History shows these lines of separation inevitably cause only conflict and instability. We fail to take the necessary step back from our customary perspective to see that we are all human beings together; we are all citizens of the world together. We fail to see that we are all commonly trapped into looking at each other through these lenses of separation, seeing one another as rivals, even enemies. We all do it, and it blocks our experiencing our common humanity. When we take this step back and look at each other in this way, compassion becomes possible. It becomes clear we ARE all in this struggle together. Then we can relate emotionally with all people.
We are human beings who share a common nation and a common planet. Can we see that? Can we talk with each other beginning here? If so, we have the beginnings for compassion, the potential for building peace and stability. Do we all love our children? Do we all want a good life for these children in a world where the nation and the planet we call home is beautiful and bountiful for endless generations to come? The answer is clearly “yes.” This we have in common. Now we are starting to look more like people who can identify with each other rather than the warring demographics politicians and pundits talk about and exploit. Do we want economic security? Health security? Educational opportunity? Opportunity to develop our talents and interests as far as we can take them? Do we want work that supports us within the norms of our society and feels meaningful and for which we are respected? If we compassionately include everyone in this desire, we will realize this can only happen within a system in which the most blessed and gifted give greater value to a life of creativity and service than they do to material opulence gained at the expense of others, and where the least advantaged among us are seen as the responsibility of all.
The motivation to excellence is inherent in every individual, and I suggest the motivation to the excellence of a peaceful and stable society that honors and celebrates every individual is the strongest of all. A peaceful and stable society must be one that sees that fostering hope and determination in all citizens is a society’s highest responsibility. This is compassion. It is also good politics and economics. Our society pays a steep price in loss of peace, stability and wealth by perpetuating an under-class of citizens excluded from the security of adequate income, education, health-care, housing and self-respect. Can we talk about these things?

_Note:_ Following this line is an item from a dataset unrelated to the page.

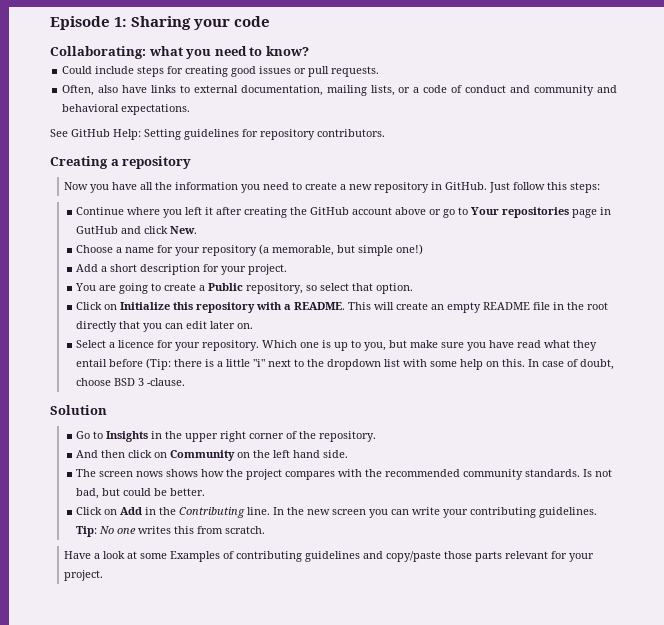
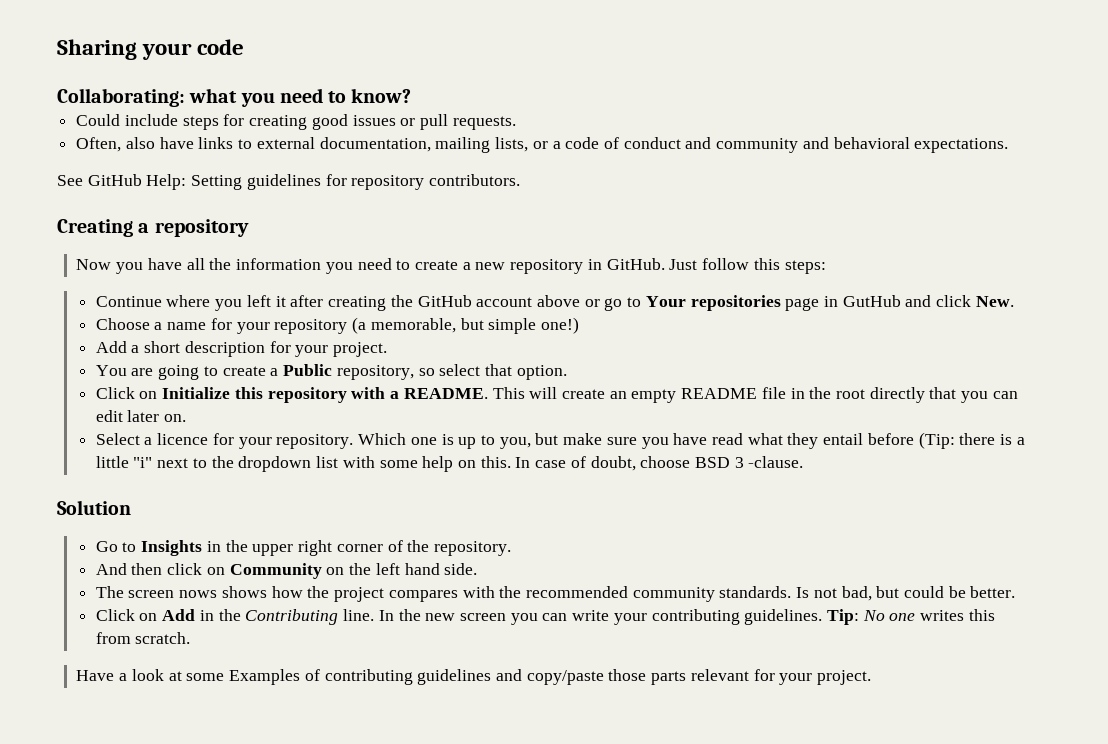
[50,16,128,30] Episode 1: -> (57, 49) none

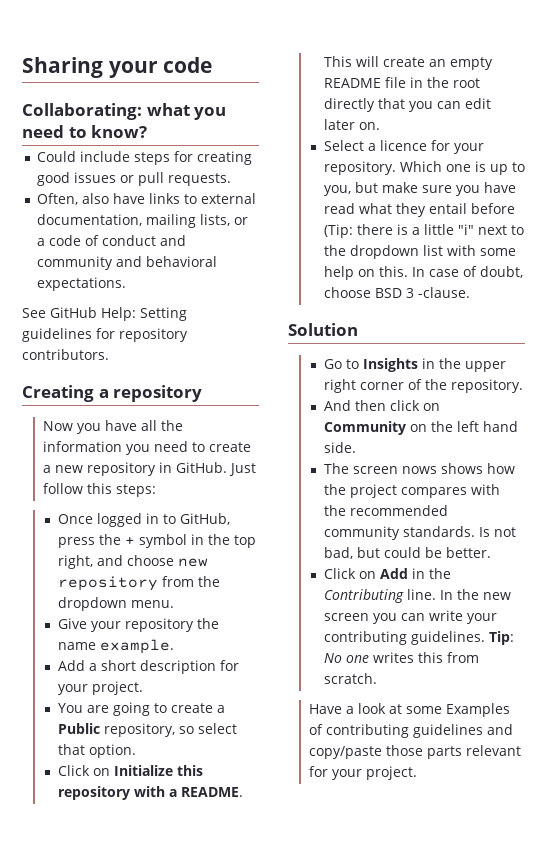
[95,295,1014,311] [95,317,579,334] Continue where you left it after creating the GitHub account above or go to Your repositories page in GutHub and click New. // Choose a name for your repository (a memorable, but simple one!) -> [57,513,230,527] [57,534,256,548] [57,555,208,569] [57,576,220,591] [57,597,174,611] [57,618,219,632] [57,639,174,654] Once logged in to GitHub, press the + symbol in the top right, and choose new repository from the dropdown menu. // Give your repository the name example.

We must remember that our founding principles call us to interdependence. Our Constitution addresses us as: “We the People of the United States,” not as a fractured collection of self-interests. It then instructs us to our purpose: “in order to form a more perfect Union, establish Justice, insure domestic Tranquility, provide for the common defense, promote the general Welfare, and secure the Blessings of Liberty to ourselves and our Posterity.” We are told to be one people seeking the highest good for all into the future beyond seeing. To do this, we need to come out of our stances of oppositionality to stand alongside one another. We must be in this national endeavor together or we will tear this union apart. We must let go of our mistrust, suspicion and anger toward each other to stand alongside one another as one people seeking to create a more perfect union. We must reach to each other. Let us not argue and fight. Let us talk and heal the wounds that divide us.